The GroE proteins (the terms “GroEL” and “GroES” just indicate “large” and “small”) are the major class of chaperonin (ring-shaped molecular chaperones/ heat shock proteins) found in bacteria.  In mammals these are replaced by the related CCT or TRiC machinery.  This article provides a glimpse into how these guys are helpful for protein folding.  Basically they form cages around the proteins so that they can do their thing, protected from the chaotic cellular environment (crowding, protein-protein collisions with high kinetic energy, etc.)  Also apparently in addition to providing isolation, the cages  have some chemical properties that  promote proper folding.

“Structural features of the GroEL-GroES nano-cage required for rapid folding of encapsulated protein,” Tang et al., Cell (2006)

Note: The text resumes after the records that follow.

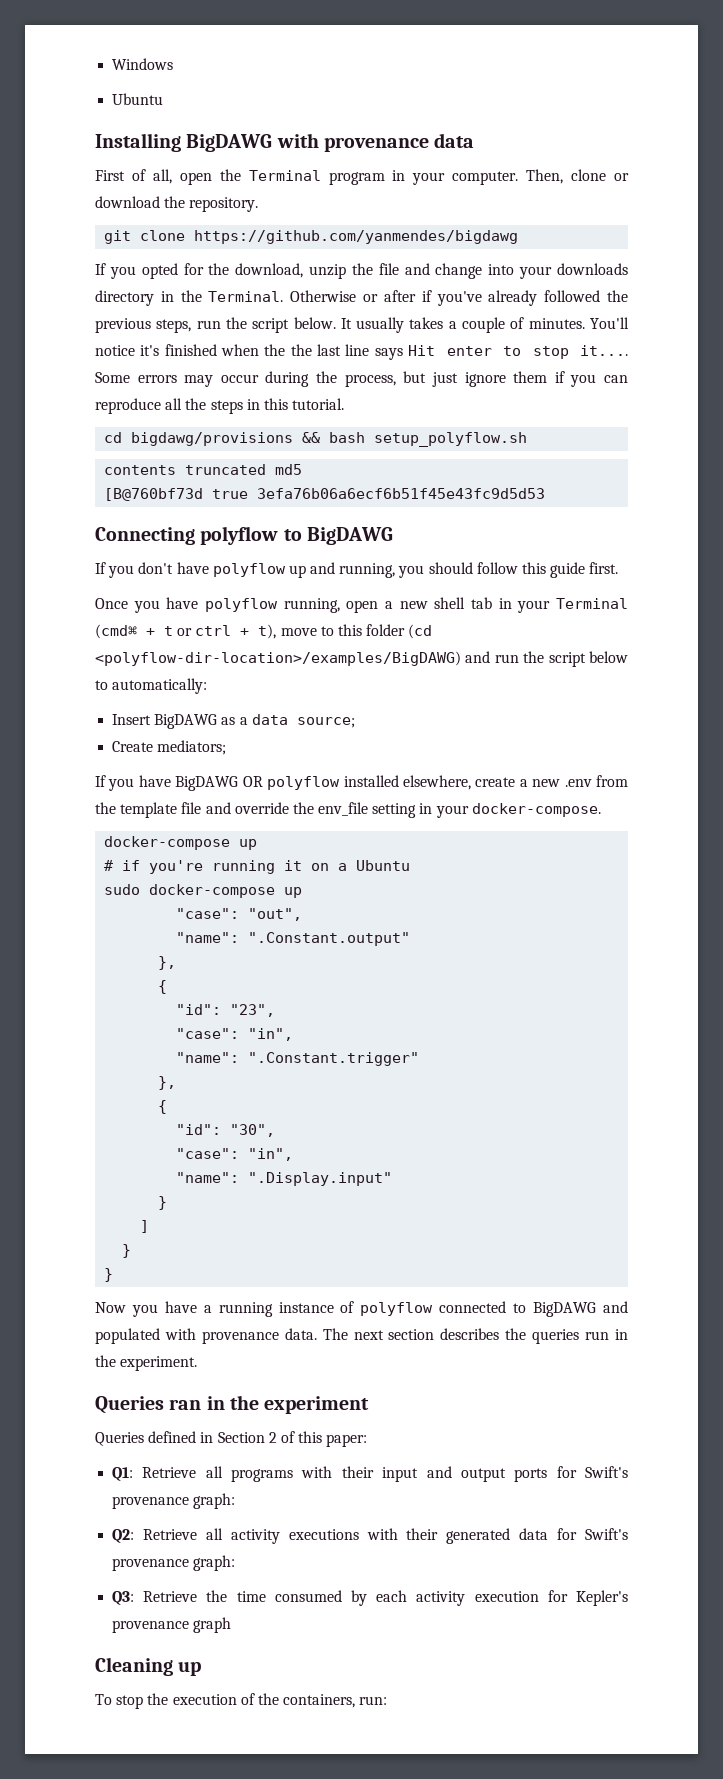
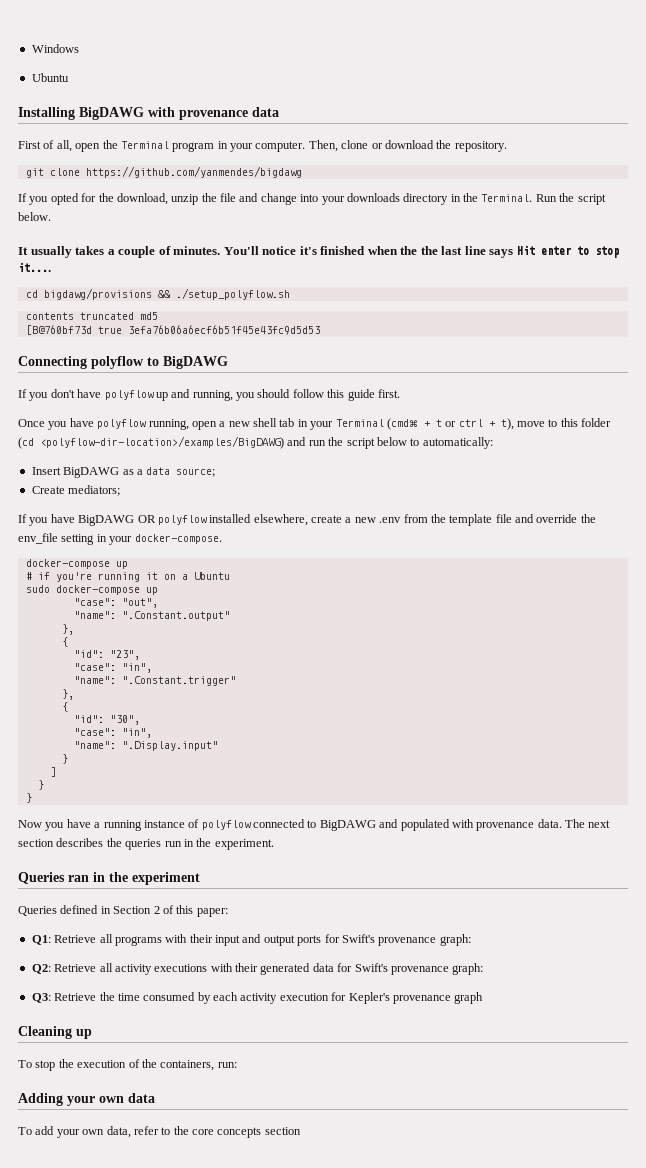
[290,290,628,306] [95,318,221,333] Otherwise or after if you've already followed the previous steps, run -> [535,194,557,202] Run
(336, 323) none -> (51, 216) //
[95,371,629,387] [95,398,345,414] Some errors may occur during the process, but just ignore them if you can reproduce all the steps in this tutorial. -> (51, 267) none
[329,432,528,447] bash setup_polyflow.sh -> [175,288,290,300] ./setup_polyflow.sh
(388, 1700) none -> [18,1093,155,1106] [18,1126,301,1138] // Adding your own data // To add your own data, refer to the core concepts section

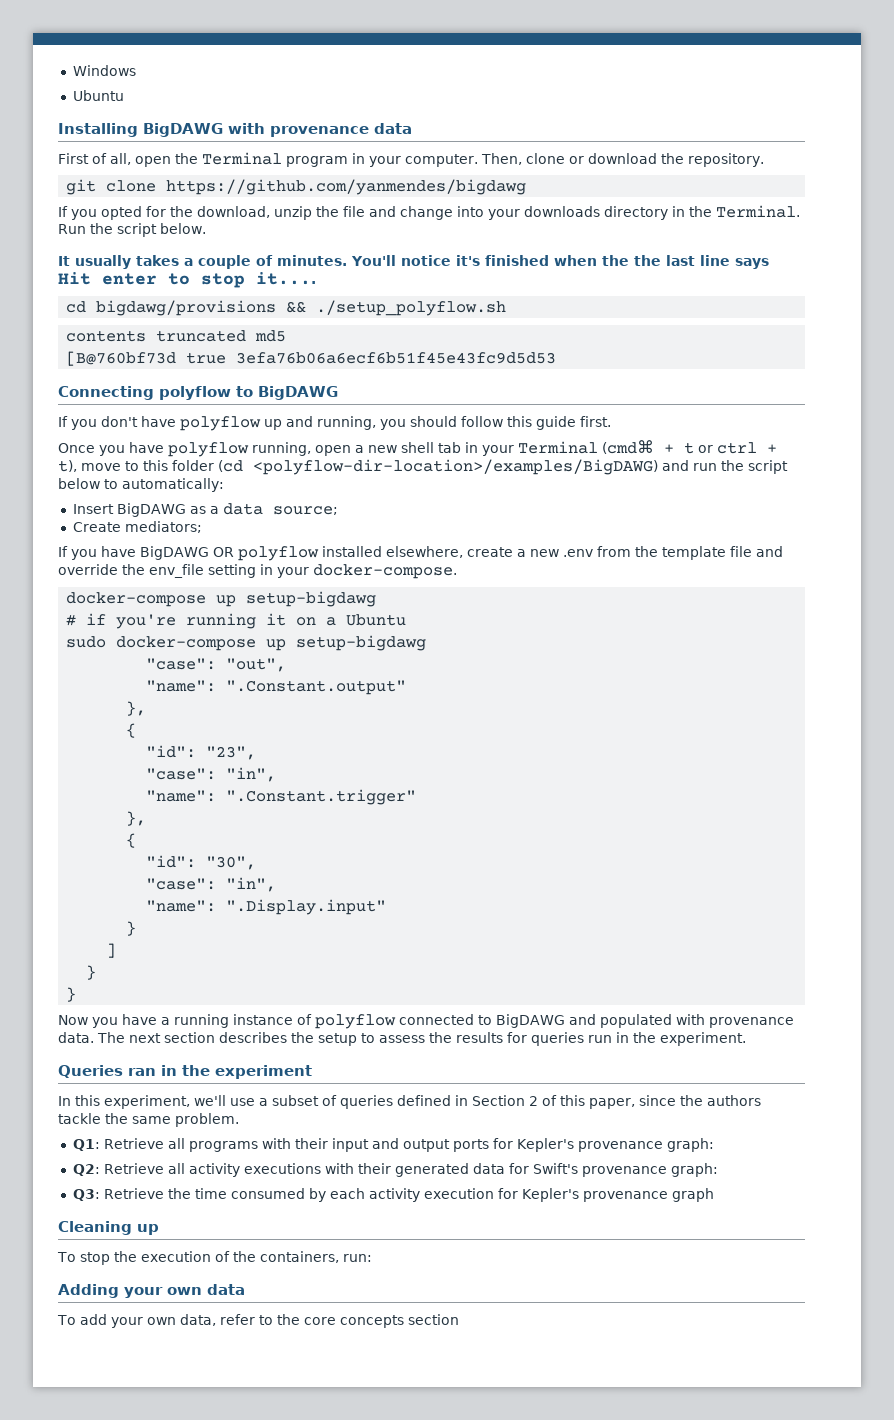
(128, 565) none -> [246,591,377,607] setup-bigdawg
(158, 591) none -> [296,635,427,651] setup-bigdawg
(122, 842) none -> [318,1032,527,1046] setup to assess the results for
[18,906,57,916] Queries -> [58,1095,393,1109] In this experiment, we'll use a subset of queries
[196,908,228,917] paper: -> [589,1095,761,1109] [58,1113,239,1127] paper, since the authors tackle the same problem.
[341,934,375,943] Swift's -> [516,1138,574,1152] Kepler's

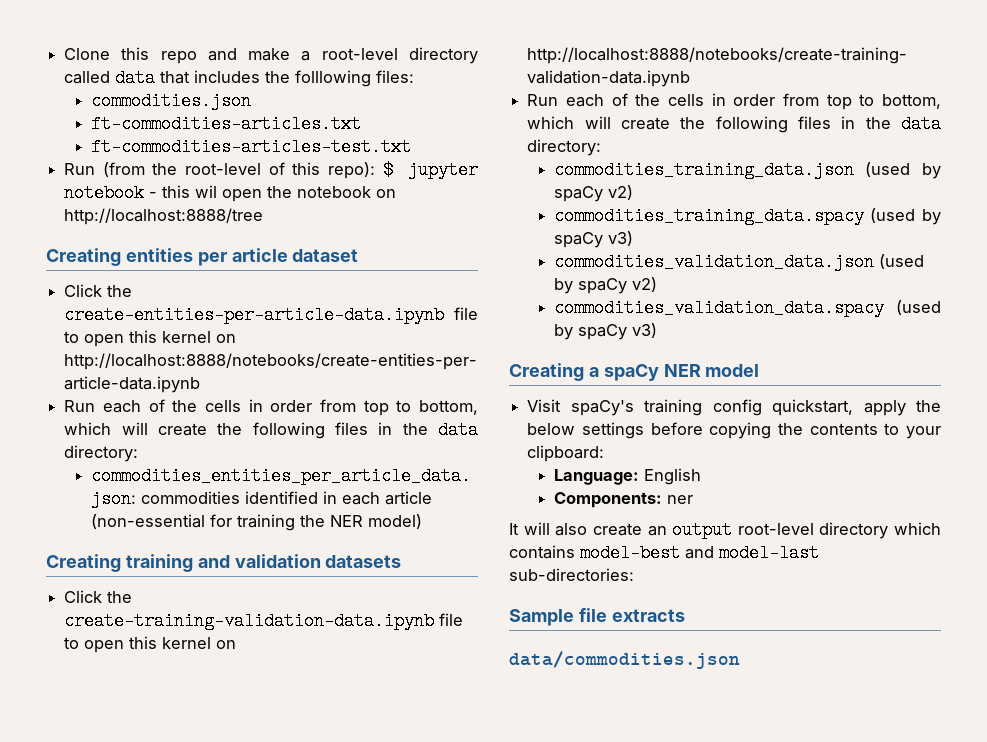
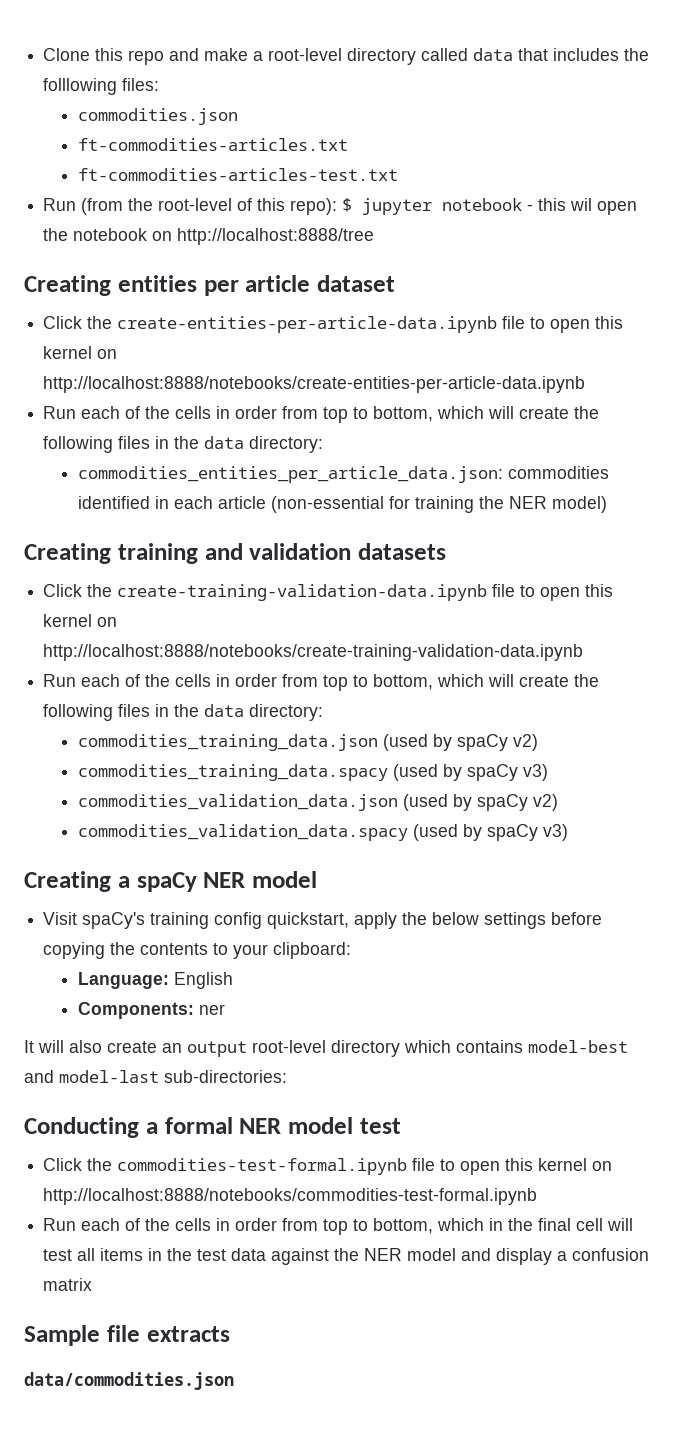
(634, 574) none -> [24,1117,401,1138] [43,1158,613,1175] [43,1188,538,1205] [43,1218,634,1235] [43,1248,650,1265] [43,1278,93,1291] // Conducting a formal NER model test // Click the commodities-test-formal.ipynb file to open this kernel on http://localhost:8888/notebooks/commodities-test-formal.ipynb // Run each of the cells in order from top to bottom, which in the final cell will test all items in the test data against the NER model and display a confusion matrix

http://www.sciencedirect.com/science/article/pii/S0092867406005605

  • GroEL and GroES form chaperonin nano-cages around proteins, allowing them to fold in isolation
  • Confinement theory: volume affects speed
    • Small proteins (under 30 kDa) fold more rapidly in a smaller cage (down to the point where the restriction is too much, and slowed folding dramatically)
    • Larger proteins (40-50 kDa) show slower folding when cage size is either expanded or reduced
    • Other factors also seem to influence folding speed:
      • Interactions with C-terminal, mildly hydrophobic Gly-Gly-Met repeat sequence of GroEL that protrudes into the cavity
      • Repulsion effects from the negatively charged cavity wall
      • The combination of these factors provides an evolutionarily optimized physical environment for complex folding
  • “An additional important role of cage-mediated annealing is to preserve the foldability of a protein despite the presence of mutations, as shown for MBP.  This capacity would explain the recent finding that overproduction of GroEL/GroES reduces the phenotypic penetrance of deleterious mutations in bacterial cell lineages (Maisnier-Patin et al., 2005) in a manner comparable to the conformational buffering effects proposed for other chaperone systems (Rutherford and Lindquist, 1998).”